*** DATASET EXTRACT ***
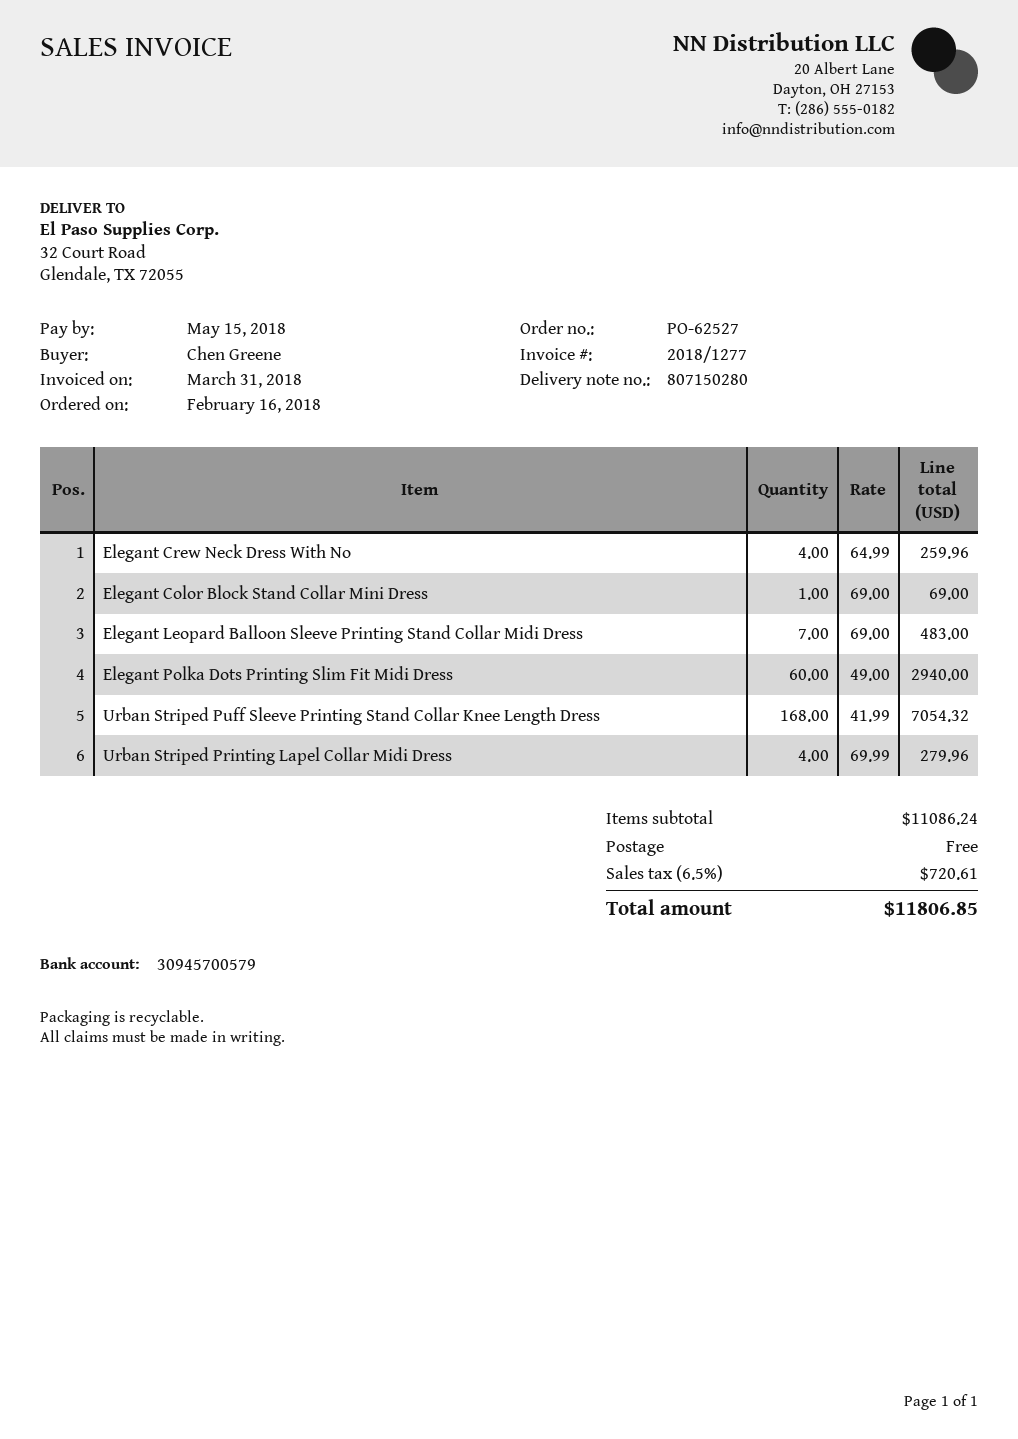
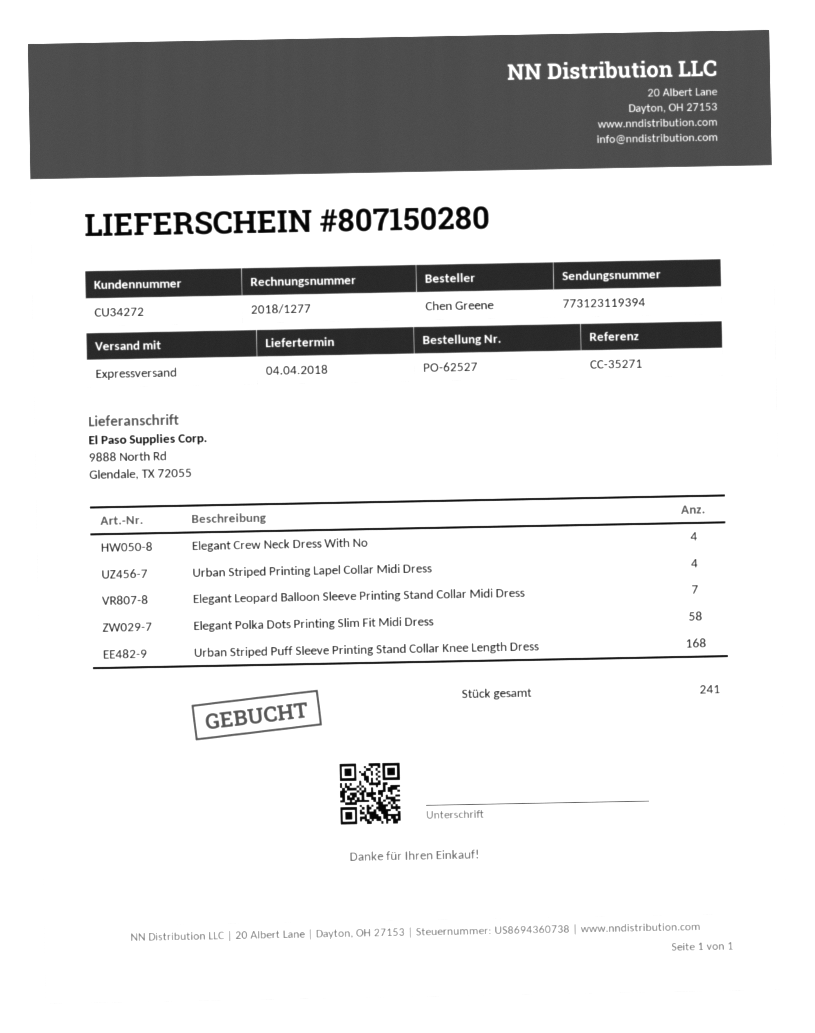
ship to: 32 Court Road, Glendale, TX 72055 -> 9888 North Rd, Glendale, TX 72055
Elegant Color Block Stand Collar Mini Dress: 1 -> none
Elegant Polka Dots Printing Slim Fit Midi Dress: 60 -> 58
*** End of DATASET EXTRACT ***
*** DATASET EXTRACT ***
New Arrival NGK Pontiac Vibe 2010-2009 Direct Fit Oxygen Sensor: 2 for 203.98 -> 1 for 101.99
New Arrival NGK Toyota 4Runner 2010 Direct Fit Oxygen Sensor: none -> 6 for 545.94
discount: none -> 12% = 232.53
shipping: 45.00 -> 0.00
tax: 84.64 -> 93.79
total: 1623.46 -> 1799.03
*** End of DATASET EXTRACT ***
▸ WHAT YOU NEED TO DO:
With the line holding "New Arrival NGK Toyota" as the first and the line holding "total: 1623.46 -> 1799.03" as the last, set down that range of the entries above exactly, and nothing else.

▸ WRITTEN SOLUTION:
New Arrival NGK Toyota 4Runner 2010 Direct Fit Oxygen Sensor: none -> 6 for 545.94
discount: none -> 12% = 232.53
shipping: 45.00 -> 0.00
tax: 84.64 -> 93.79
total: 1623.46 -> 1799.03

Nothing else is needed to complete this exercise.